Aristotele sembra abbattere il dualismo anima-corpo affermando che non c’è alcuna punizione, ingiustizia o unione forzata nel congiungimento di anima e corpo, dacché essi sono in armonia tra loro e contribuiscono assieme a rendere vivo ogni vivente. Nonostante ciò, anche in Aristotele, alla fine, si scorge la possibilità d’esistenza di una parte umana capace di sopravvivere alla morte: l’intelletto attivo, che è «separato, immisto e impassivo, per sua essenza atto […]. Esso è solo quel che realmente è, e questo solo è immortale ed eterno.
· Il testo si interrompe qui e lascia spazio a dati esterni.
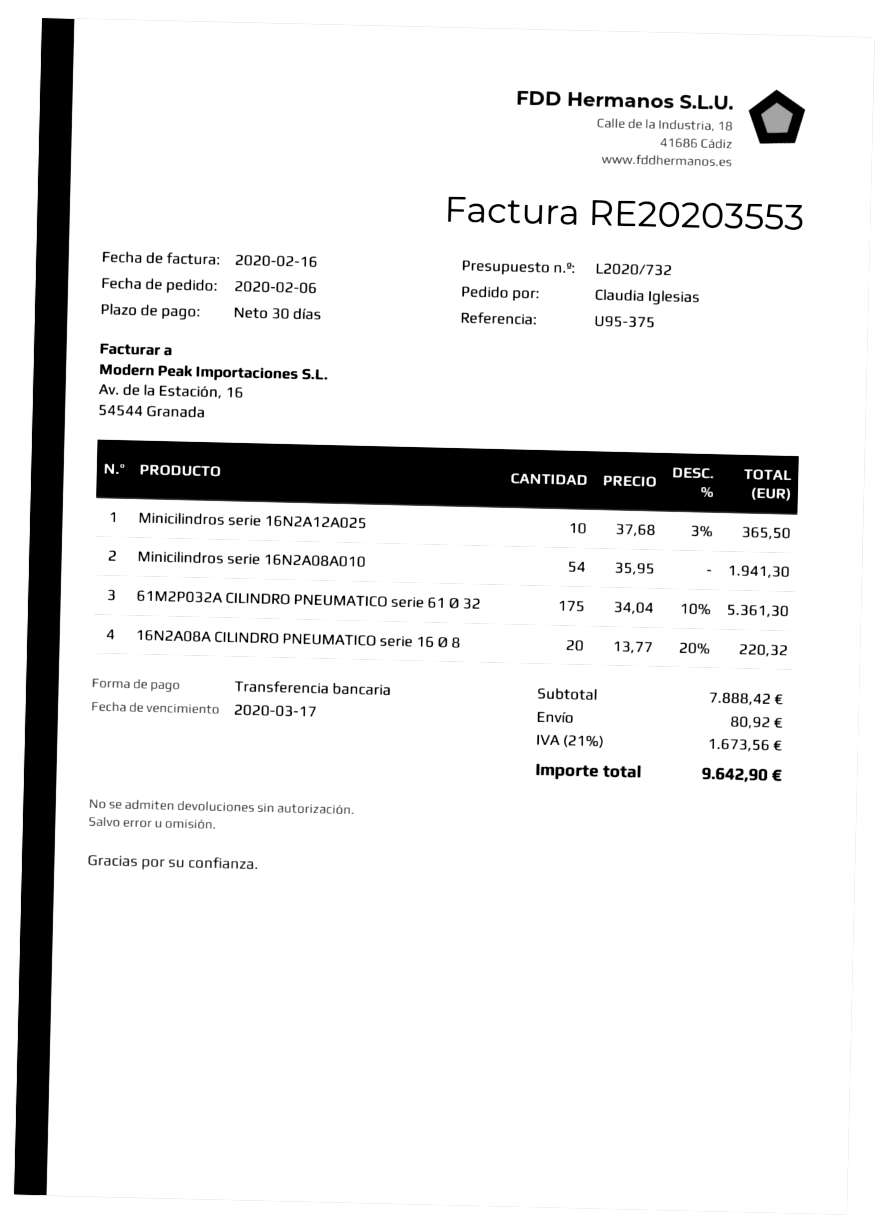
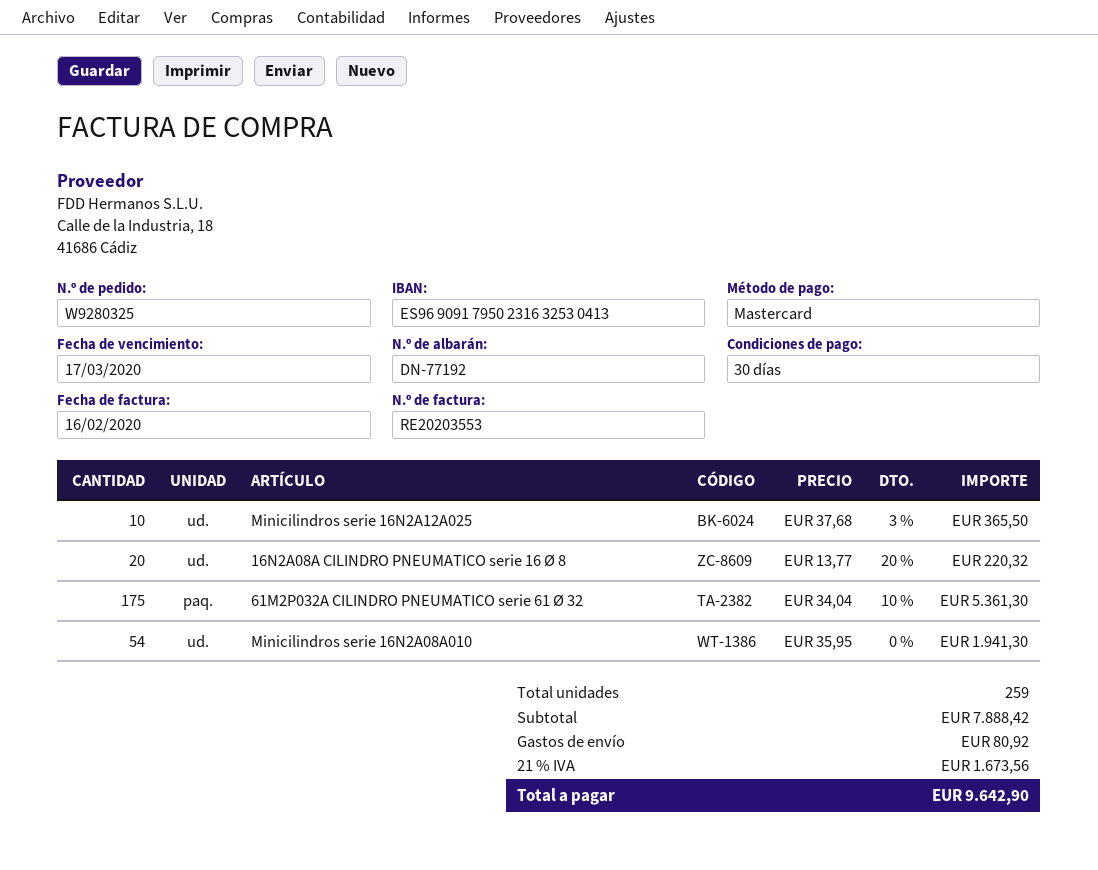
payment method: bank transfer -> Mastercard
E noi non ricordiamo perché è impassivo, mentre l’intelletto che può essere impressionato è corruttibile e senza questo non pensa niente»9. Al di là dei dibattiti interpretativi che seguono tali affermazioni, è possibile notare che di fatto anche per Aristotele esiste una parte incorruttibile che sopravvive al corpo.
Le uniche posizioni fortemente anti-dualiste, che vedono nell’umano corporeo l’unione di anima e corpo, sono rintracciabili in Democrito, che considera l’anima diffusa in tutto il corpo, fatta di atomi come il corpo, corruttibile e destinata a morire con la morte del corpo; nei Cirenaici, che non fanno mai riferimento a nessuna entità che non sia unicamente materiale; in Epicuro e negli epicurei.
Se da un lato parte della filosofia greca considera il corpo come prigione, tomba e impedimento per la vera vita, dall’altro lato ne accetta però la finitudine, ne comprende i limiti, che sono al contempo i limiti stessi dell’uomo, quale essere mortale fatto della stessa materia di cui è fatto il mondo in cui vive e di cui è parte assieme agli altri esseri viventi. L’accettazione della morte dei saggi greci deriva dunque dalla comprensione della propria finitudine, anche se spinta dalla considerazione del corpo come cosa che si ha e dal quale ci si separa per abbracciare la vera vita. In questo senso la morte è liberazione.
Se la salvezza dell’anima era sufficiente a eliminare la paura e il dolore e ad accettare i limiti della propria condizione umana, con l’avvento del cristianesimo questo non basta più. Gli uomini, differentemente da quanto auspicavano i greci, sono fortemente legati al loro corpo, alle esperienze corporee e, in generale, alla vita terrena, tanto da desiderare non soltanto la salvezza dell’anima ma anche la salvezza del corpo. Il dogma cristiano contempla infatti la resurrezione come la possibilità di tornare totalmente alla vita: sulla scorta di quanto accadde a Gesù di Nazareth, che resuscitò anima e corpo tre giorni dopo la sua morte fisica, i cristiani credono, seguendo i vangeli, che alla fine dei tempi, dopo il Giudizio Universale, i vivi e i morti verranno giudicati e le anime redente del paradiso si ricongiungeranno al corpo, che stavolta sarà perfetto e incorruttibile. Il corpo è per i cristiani sia qualcosa che si possiede, ovvero il mezzo di cui l’anima dispone per realizzare gli insegnamenti delle Scritture, sia il fulcro dell’intera storia della Salvezza, che ha inizio con la creazione divina del mondo, seguita dall’incarnazione del Verbo, dalla sua morte e resurrezione e dall’atteso Giorno del Giudizio. Per i cristiani l’uomo è una struttura diversificata che ha l’anima, ha il corpo e ha lo spirito, ma allo stesso tempo è anima, è corpo, è spirito ed è dunque una struttura unitaria donata da Dio, la sola capace di risorgere alla fine dei tempi. Con la dottrina cristiana l’uomo accetta la sua finitudine, ma soltanto perché crede in una fine relativa, parziale, temporanea, dacché alla fine dei tempi risorgerà a nuova vita e finalmente per sempre. Se la dottrina cristiana venisse in qualche modo a decadere l’uomo si ritroverebbe solo al mondo, il suo corpo smetterebbe di sembrare così invincibile e la paura della morte connessa alla perdita totale della propria vita terrena tornerebbe a dilagare.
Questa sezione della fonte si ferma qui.